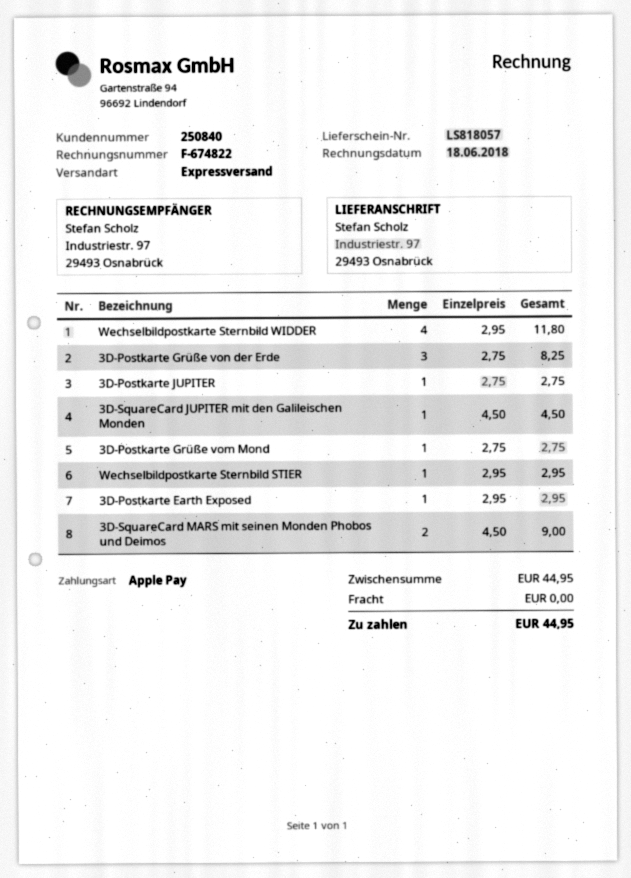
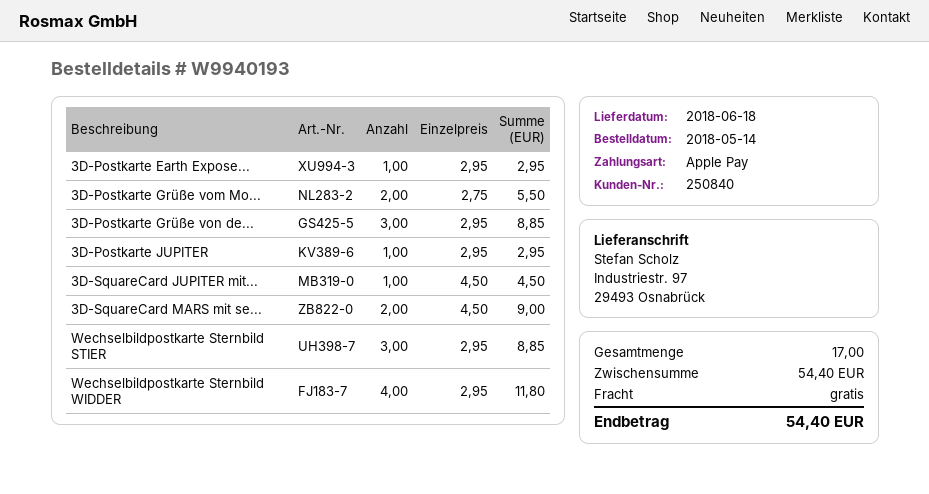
3D-Postkarte Grüße von der Erde: 3 x 2.75 = 8.25 -> 3 x 2.95 = 8.85
3D-Postkarte JUPITER: 1 x 2.75 = 2.75 -> 1 x 2.95 = 2.95
3D-Postkarte Grüße vom Mond: 1 x 2.75 = 2.75 -> 2 x 2.75 = 5.50
Wechselbildpostkarte Sternbild STIER: 1 x 2.95 = 2.95 -> 3 x 2.95 = 8.85
subtotal: 44.95 -> 54.40
total: 44.95 -> 54.40

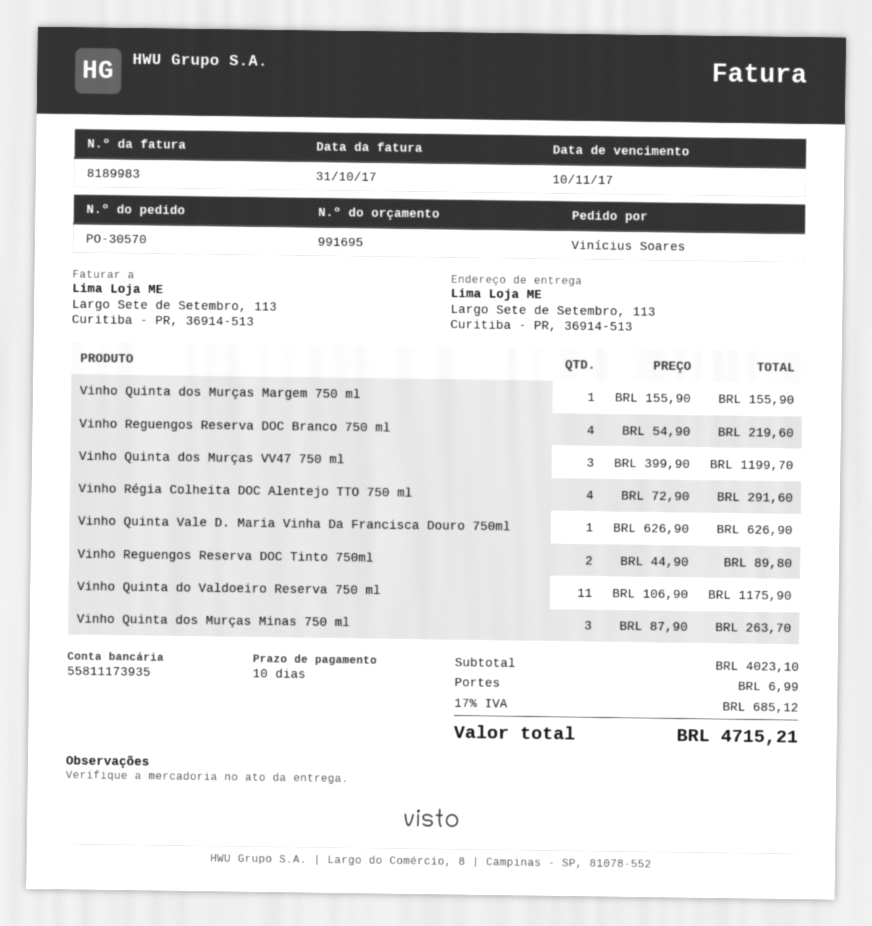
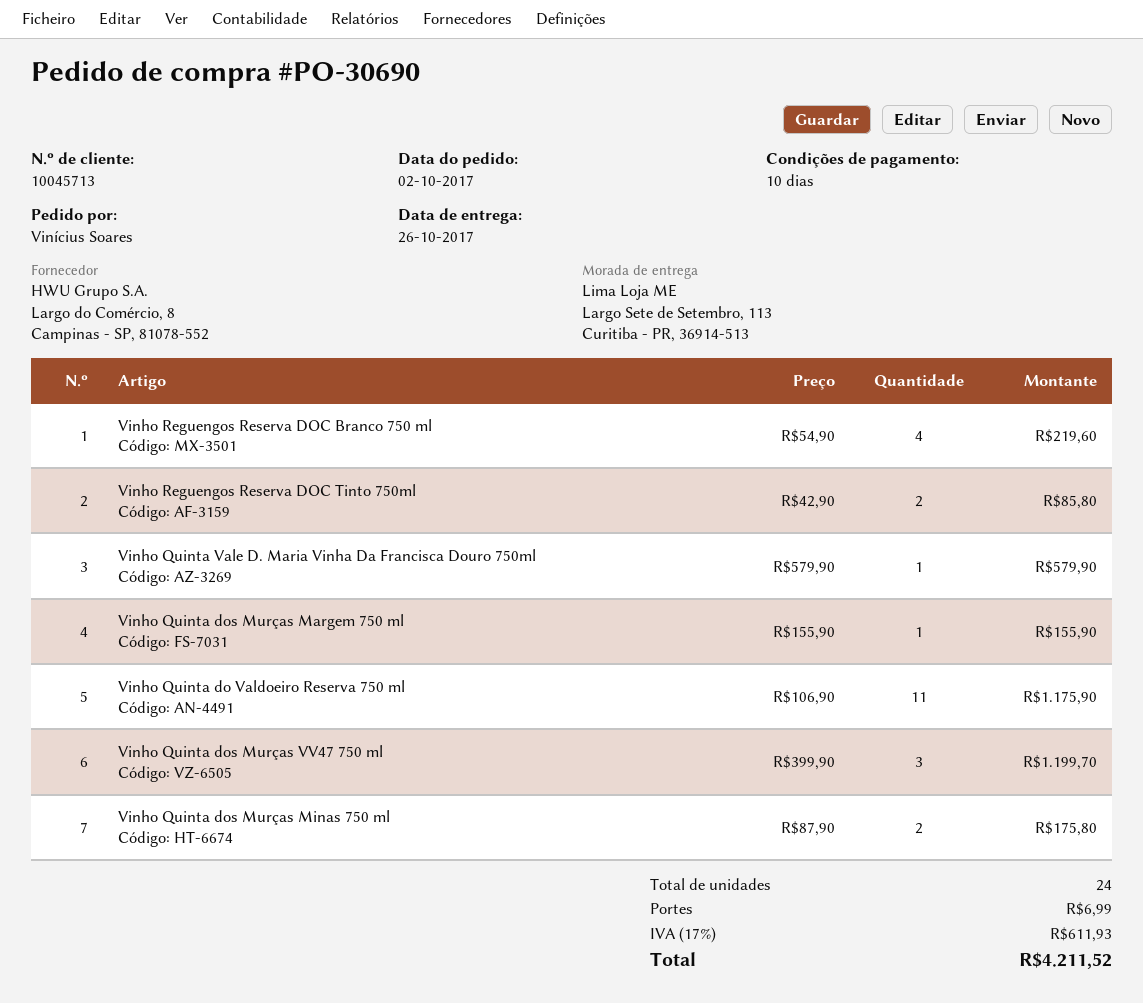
order number: PO-30570 -> PO-30690
Vinho Régia Colheita DOC Alentejo TTO 750 ml: 4 x 72.90 = 291.60 -> none
Vinho Quinta Vale D. Maria Vinha Da Francisca Douro 750ml: 1 x 626.90 = 626.90 -> 1 x 579.90 = 579.90
Vinho Reguengos Reserva DOC Tinto 750ml: 2 x 44.90 = 89.80 -> 2 x 42.90 = 85.80
Vinho Quinta dos Murças Minas 750 ml: 3 x 87.90 = 263.70 -> 2 x 87.90 = 175.80
tax: 17% = 685.12 -> 17% = 611.93
total: 4715.21 -> 4211.52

TASK GOAL:
Check each line of the data above for the word "Grüße" and say how many lines have it. Give the number alone.

TASK OUTPUT:
2